Happy Canadian Thanksgiving to all of you! I hope you’re all able to take a moment this weekend to soak in all that you are thankful for: family, friends, health, laughs and of course the exquisite tables of never-ending food that we are fortunate enough to prepare over hours with love and devour within just a few minutes! I am remarkably thankful for this holiday as it truly allows me to press pause on my life for just a moment and in that moment realize that even though our world is struggling in many ways, there is still beauty, resilience, love and a positive energetic force that goes on around us, let’s embody those forces and emit them to the world around us. In that little message I am going to share with you a little sumthin sumthin that I whipped up yesterday to bring to the table of feasts at my family dinner, with overwhelming positive feedback on my Thanksgiving Butternut Squash & Apple Feta Salad with Pomegranate Balsamic, I will pay it forward to your table of thankfulness and hope you and your loved ones truly enjoy!

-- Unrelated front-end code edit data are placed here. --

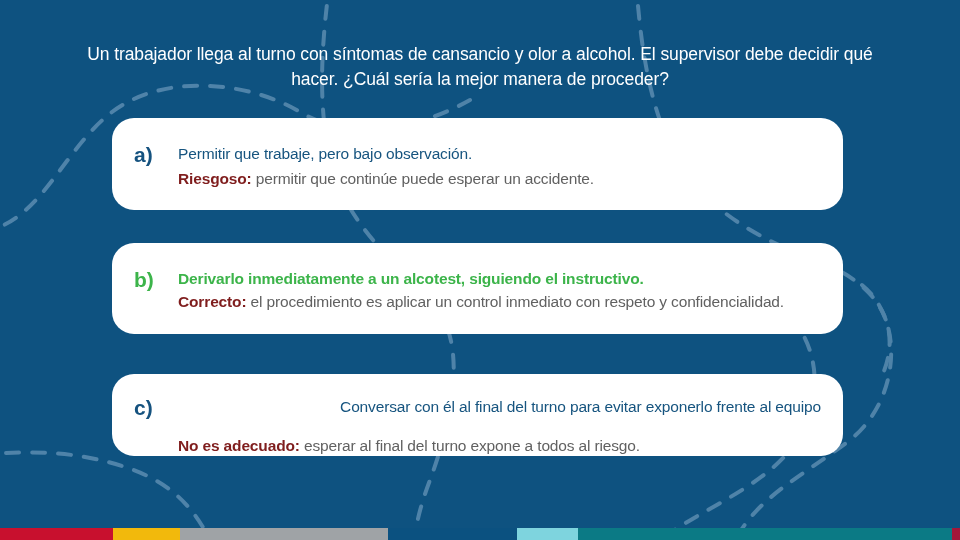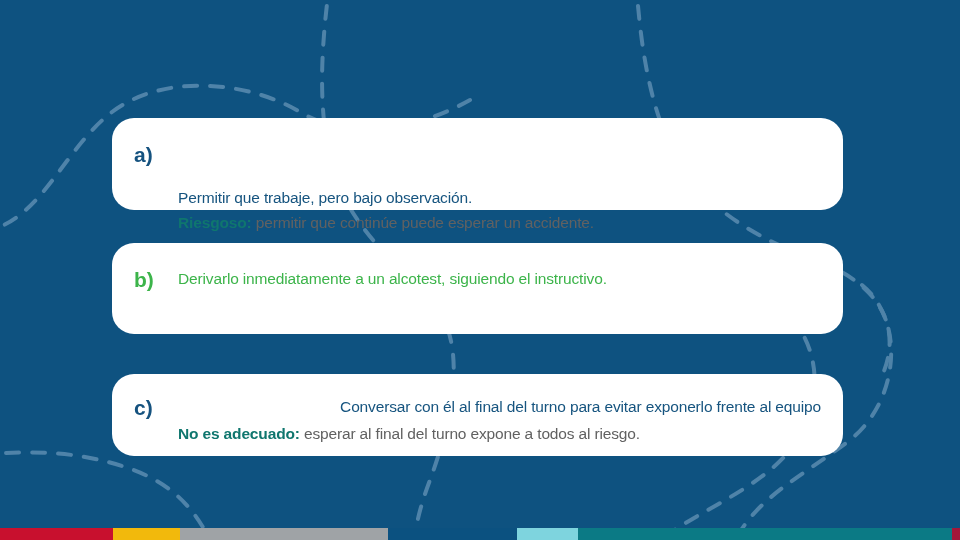"Un trabajador llega al turno" div.question { html: none -> <div>Un trabajador llega al turno con síntomas de cansancio y olor a alcohol. El supervisor debe decidir qué hacer. ¿Cuál sería la mejor manera de proceder?</div> }
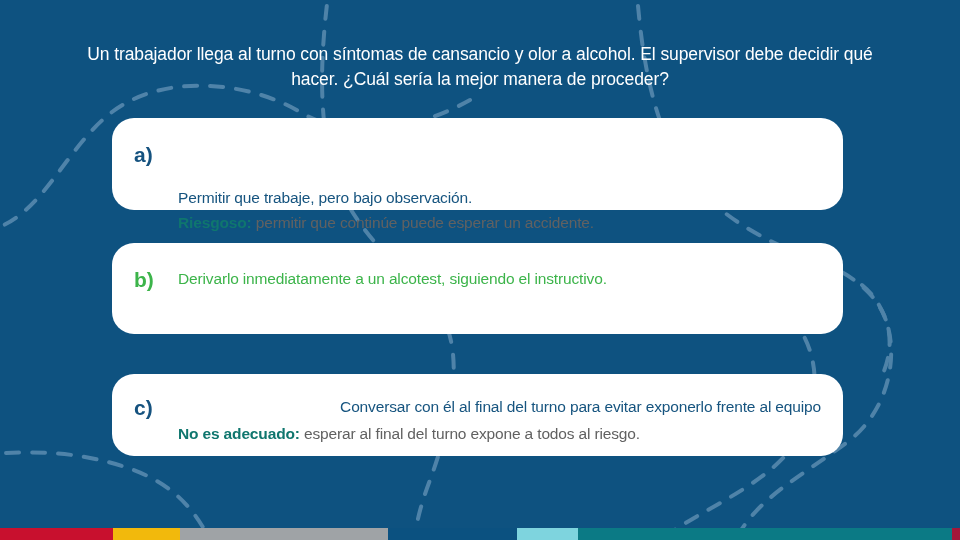"Permitir que trabaje, pero bajo" div.opt-title { margin-top: 44px -> none }
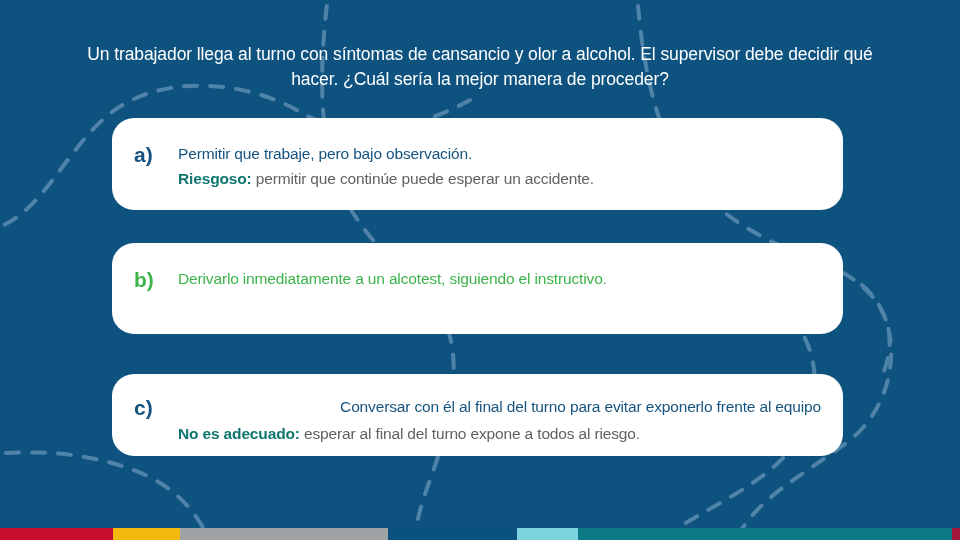"Riesgoso:" .opt-note b { color: #0f766e -> #7f1d1d }
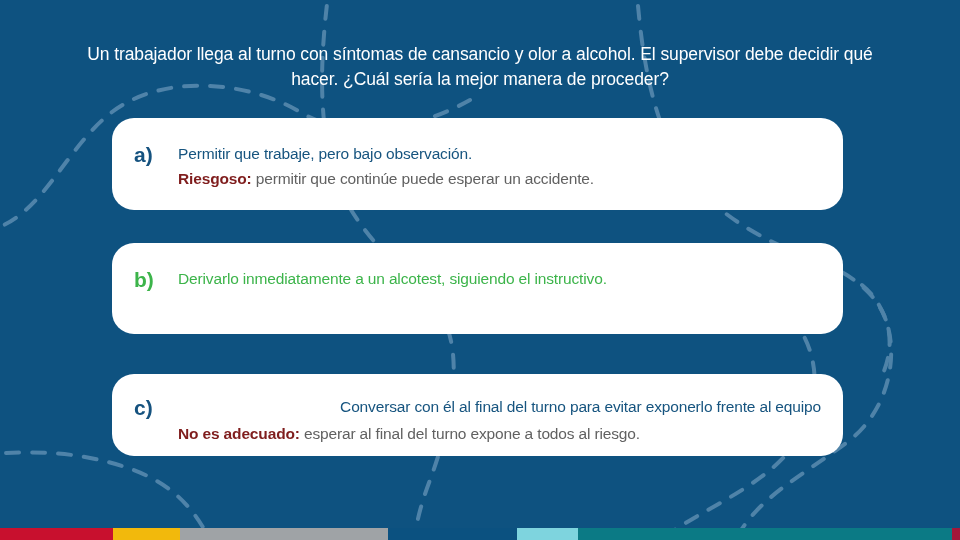"Derivarlo inmediatamente a un alcotest," div.opt-title { font-weight: none -> bold }
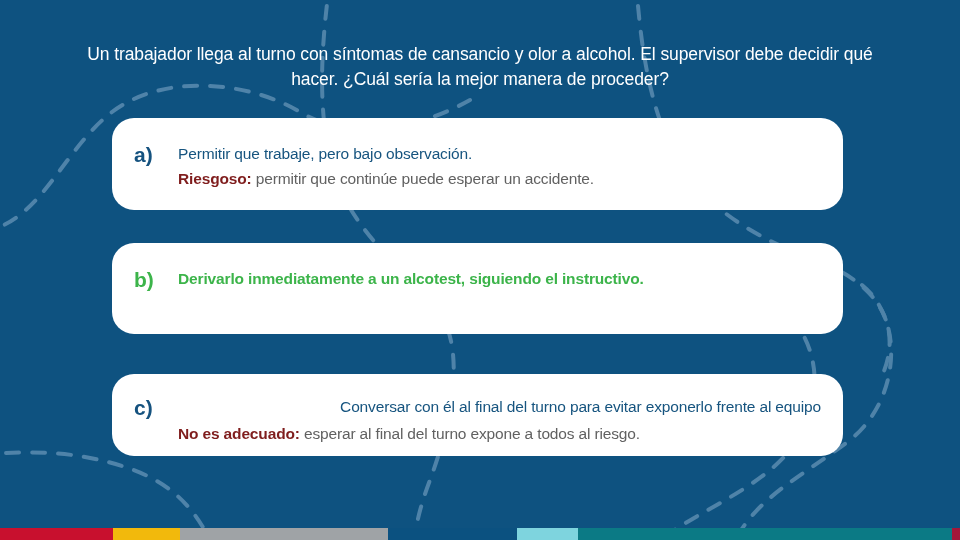"Correcto: el procedimiento es aplicar" div.opt-note { html: none -> <div> <b>Correcto:</b><span> el procedimiento es aplicar un control inmediato con respeto y confidencialidad.</span> </div> }
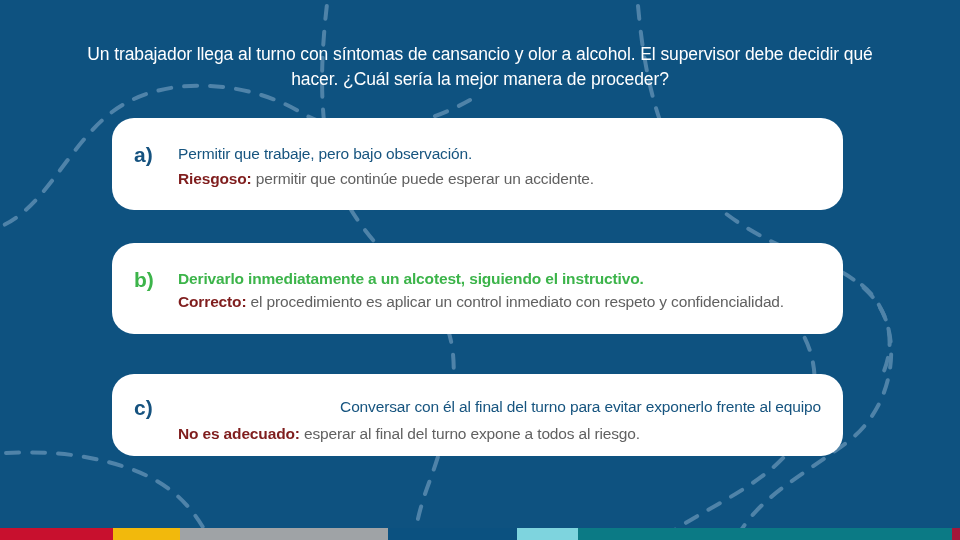"No es adecuado: esperar al" #card-c .opt-note { margin-top: 4px -> 16px }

I signed up for the salad category as my contribution to my mom’s always INCREDIBLE Thanksgiving dinner this year, I wanted make a hearty but still fresh, seasonal salad that encompassed Thanksgiving colors and flavors. I hummed and hawed on what type of salad to make and decided to go with what I had on hand and hope for the best! I had a giant butternut squash lying on the counter top, a head of fresh kale/sweet kale super food leaf mix in the fridge, a pot full of herbs, a mound of golden apples, half a red onion bulb and some of my fav fixings like pecans, hemp, pumpkin seeds and that salty delicious feta! Then I got choppin and cookin and this salad came out better than I could have imagined!
So if you need to bring something to dinner tomorrow… (sorry this post is a little late, but I had to share!) now you’ve got a seasonal salad to impress the fam jam with and it keeps well for the next day so you can keep a little for yourself to snack on the day after indulging!
Here is what you’ll need and hopefully have lying around!
Serves 6-8 people:
4 cups of butternut squash – peeled & cut into small cubes
1 tbsp fresh rosemary (1 tsp dried)
1 tbsp fresh thyme (1 tsp dried)
2 tsp onion powder
2 large golden apples – sliced into matchsticks
8 cups of soft curly kale (I did 4 cups of kale and 4 cups of the Eat Smart Sweet Kale Salad mix)
1/4 red onion – very thinly sliced
1/3 cup pecans whole (tossed in 1 tsp honey & 1/4 tsp cinnamon, pinch of salt)
1/4 cup light feta – crumbled
2 tbsp pepitas
2 tbsp hemp (I buy bulk at Superstore/Save on Foods)
1 tbsp apple cider vinegar
Salt & Pepper to taste
Pomegranate Balsamic Salad Dressing:
1/2 cup fresh pomegranate juice
1/4 cup balsamic vinegar
1/2 tbsp dijon mustard
1 tsp honey
Salt & Pepper to taste
How to make:
Heat oven to 400 Fahrenheit
Take diced butternut squash & toss with a small amount of olive oil until just coated, toss in fresh herbs, onion powder, salt & pepper.
Line a baking sheet with parchment paper and bake squash for 20 minutes, flip half way.
In a large salad bowl add your kale/kale mix, apples, red onion, apple cider vinegar, salt & pepper and toss well.
Take your pecans & toss them in 1 tsp of warmed liquid honey, cinnamon & a pinch of salt, when your squash has 6 minutes left to bake, add to your baking sheet and bake 3 minutes a side.
When your squash & pecans are done, let them cool.
Crush pecans and top your salad with crushed pecans, squash, hemp, pepitas & feta.
Add all your dressing ingredients together and mix well.
Pour dressing over your salad when ready to serve, enjoy your Thanksgiving Butternut Squash & Apple Feta Salad!
Happy Thanksgiving and sending much love, XOXO!